‘Veneno’: Una biografía luminosa de las sombras
Atresplayer Premium estrena este domingo el primer episodio de la serie de Javier Calvo y Javier Ambrossi, en la que se acercan a la cultura popular sin cinismo
El anuncio de que el dúo de Javier Calvo y Javier Ambrossi iba a contar la vida de Cristina Ortiz, La Veneno, en una miniserie (Veneno, cuyo primer capítulo llega a Atresplayer Premium el domingo 29, el resto de la serie tendrá que esperar al después del estado de alarma) fue tan sorprendente como previsible. Por un lado, La Veneno está en el lado opuesto al universo de estos creadores. Ella era autodesprecio, marginalidad y bravura; ellos, orden, brillo y afectividad. Por otro lado, tenía sentido: la muerte de Cristina en 2016 la convirtió en una diosa pagana y Calvo y Ambrossi son el máximo exponente de ese paganismo de nuevo cuño en el que cualquier cosa (Médico de Familia, Amaia o un torrezno) es susceptible de elevarse a la categoría de icono instantáneo. Su acercamiento a esa modernidad, curiosamente, resulta bastante conservador: travestis, prostitutas, gordas, chonis y macarras buscan, al final, la redención, el perdón, el conocimiento. Quieren ser personajes de Gregg Araki, pero pasan por el mismo arco dramático que los de Doris Day. No es necesariamente malo, vaya: se llama estilo y ese es el suyo.

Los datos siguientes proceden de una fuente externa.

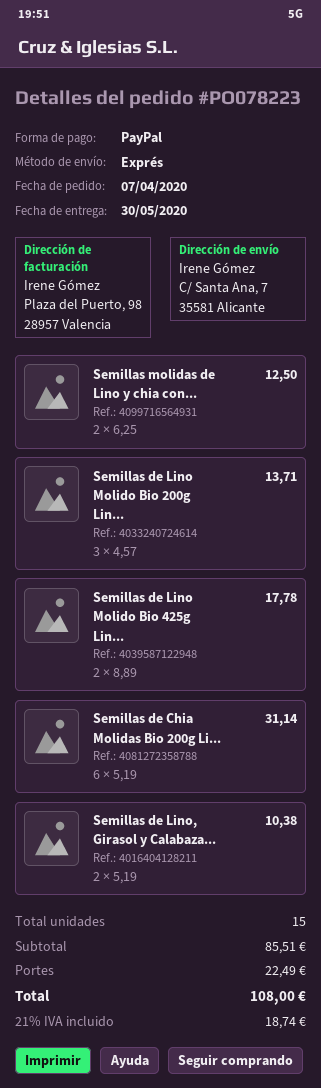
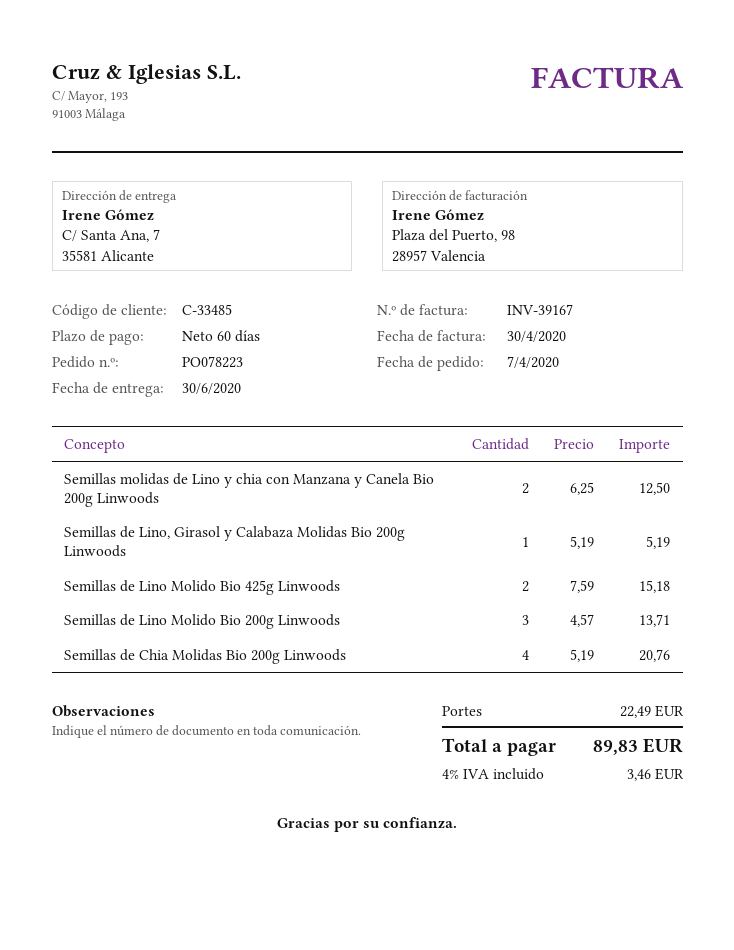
delivery date: 2020-05-30 -> 2020-06-30
Semillas de Lino Molido Bio 425g Lin...: 2 x 8.89 = 17.78 -> 2 x 7.59 = 15.18
Semillas de Chia Molidas Bio 200g Li...: 6 x 5.19 = 31.14 -> 4 x 5.19 = 20.76
Semillas de Lino, Girasol y Calabaza...: 2 x 5.19 = 10.38 -> 1 x 5.19 = 5.19
tax: 21% = 18.74 -> 4% = 3.46
total: 108.00 -> 89.83

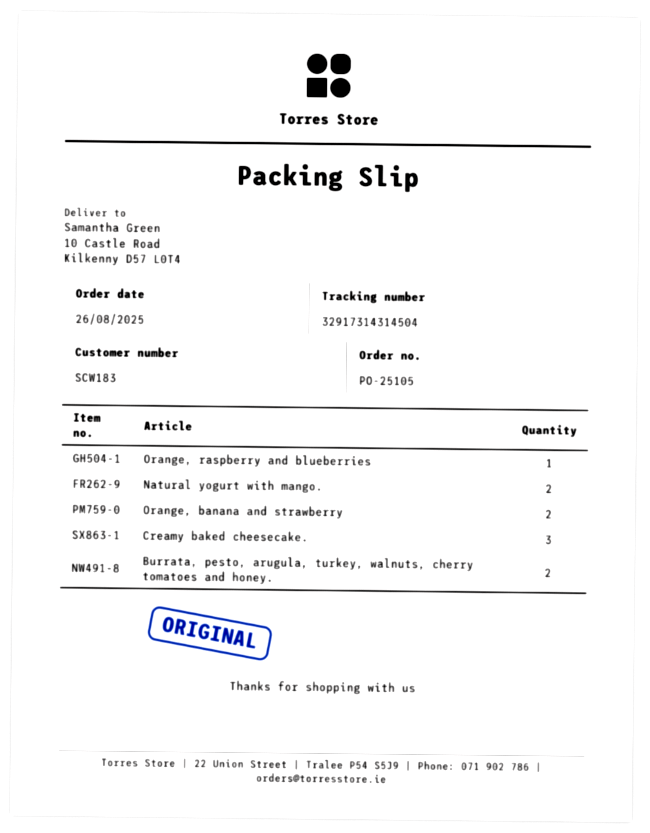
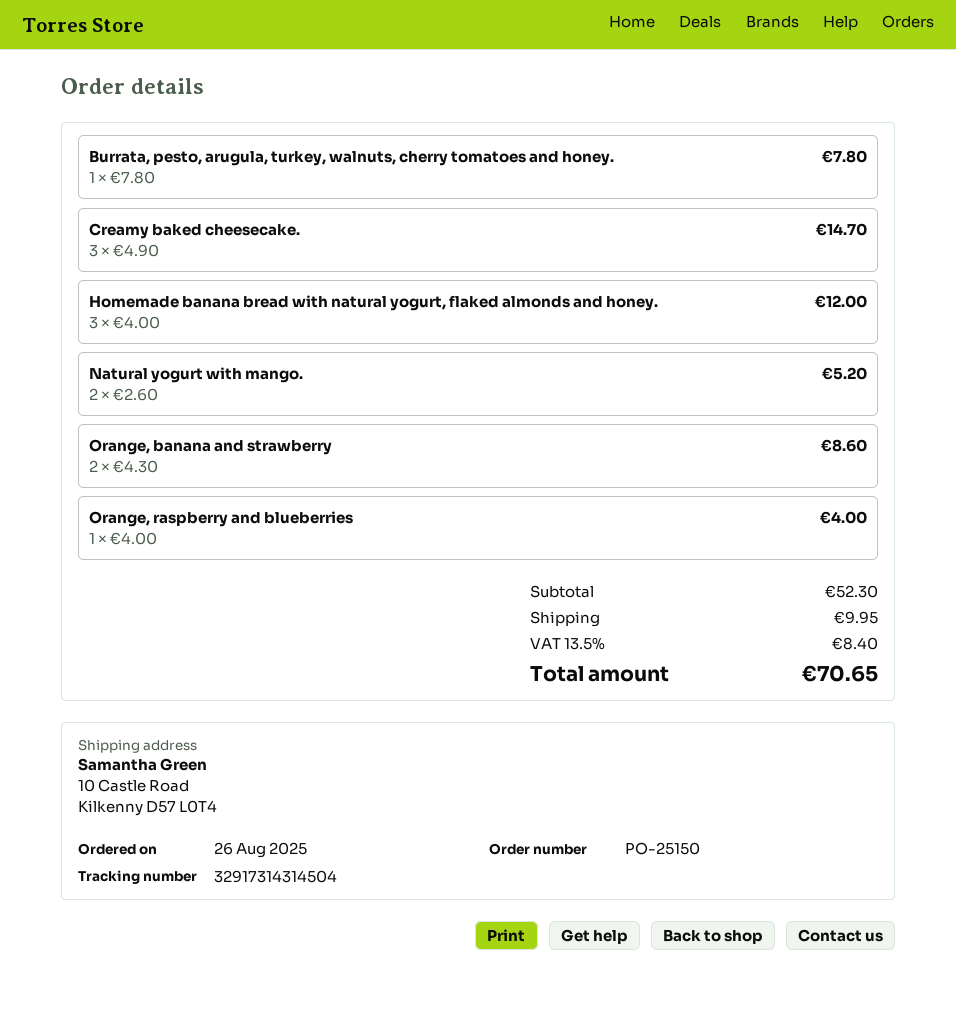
order number: PO-25105 -> PO-25150
Burrata, pesto, arugula, turkey, walnuts, cherry tomatoes and honey.: 2 -> 1
Homemade banana bread with natural yogurt, flaked almonds and honey.: none -> 3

Calvo y Ambrossi han sido de los primeros que se han acercado a la cultura popular española contemporánea sin ápice de cinismo (incluso Almodóvar, alguien tan pegado a lo popular en sus películas del pasado, ha tratado la televisión en sus películas con distancia condescendiente). Por ejemplo, cuando la trama de Veneno se desarrolla en 1996, mientras Cristina es descubierta por Esta noche cruzamos el Mississippi, la redacción del programa de Pepe Navarro es rodada —qué buena esa secuencia de Lola Dueñas llegando al plató— como si fuese la de The Washington Post. Esa épica puede ser exagerada, pero también bienvenida: celebremos que estén haciendo entretenimiento gente que sabe que el entretenimiento es una cosa muy importante.
La otra línea argumental del primer episodio salta a 2006, diez años después, cuando la vida de La Veneno ha dado un giro radical y se ha convertido en un despojo que vive de prestado en la casa valenciana de su amiga Paca la Piraña (que, haciendo de sí misma, es la gran revelación de todo esto). Allí es descubierta por Valeria, que es autora de las memorias en las que se basa la serie y a la vez personaje principal de la misma. Valeria (Vegas), fascinada desde pequeña con La Veneno, sigue su consejo a la hora de iniciar su propia transición. En cualquier otra serie el espectador se preguntaría preocupado si una exprostituta y expresidiaria es la persona ideal para aconsejar a una adolescente confundida. En esta, no hay que temer: todo el mundo es bueno.
No aparece demasiado La Veneno joven en este primer episodio y eso contribuye a retratarla como una superheroína que viene y va de entre las sombras (preciosos esos momentos en los que su halo angelical es, en realidad, la luz del coche de un cliente que espera a recibir una felación a cambio de 5.000 pesetas). No es el caso de La Veneno mayor, que sí aparece y regala los mejores momentos del episodio. Si en la subtrama de 1996 Cristina rechaza la fama, en la de 2006 la añora con urgencia e invita a merendar a la única fan que llama a su puerta.
A veces, la serie parece esa Veneno mayor: se la ve desesperada por meternos en su casa y ofrecernos magdalenas. Los seguidores de Calvo y Ambrossi los aceptarán encantados. El resto mirará con recelo ese estilo diabético que se convierte a menudo en una plantilla: cada diez minutos un personaje vive una revelación mientras suena un piano suave y una voz se empeña en verbalizar el entrelineado que llevamos viendo una hora. Con ustedes, lo mejor y lo peor de Paquita Salas, un producto que es en sus mejores momentos una adaptación cariñosa y divertida y en los peores una maraña de luces de neón fagocitando un contenedor.
Es magnífico que esta serie exista y que vaya a ser vista por mucha gente joven. A los otros, a los cascarrabias, permítasenos fantasear con lo que podrían haber hecho Eloy de la Iglesia, Carlos Saura o Bigas Luna con el mismo material.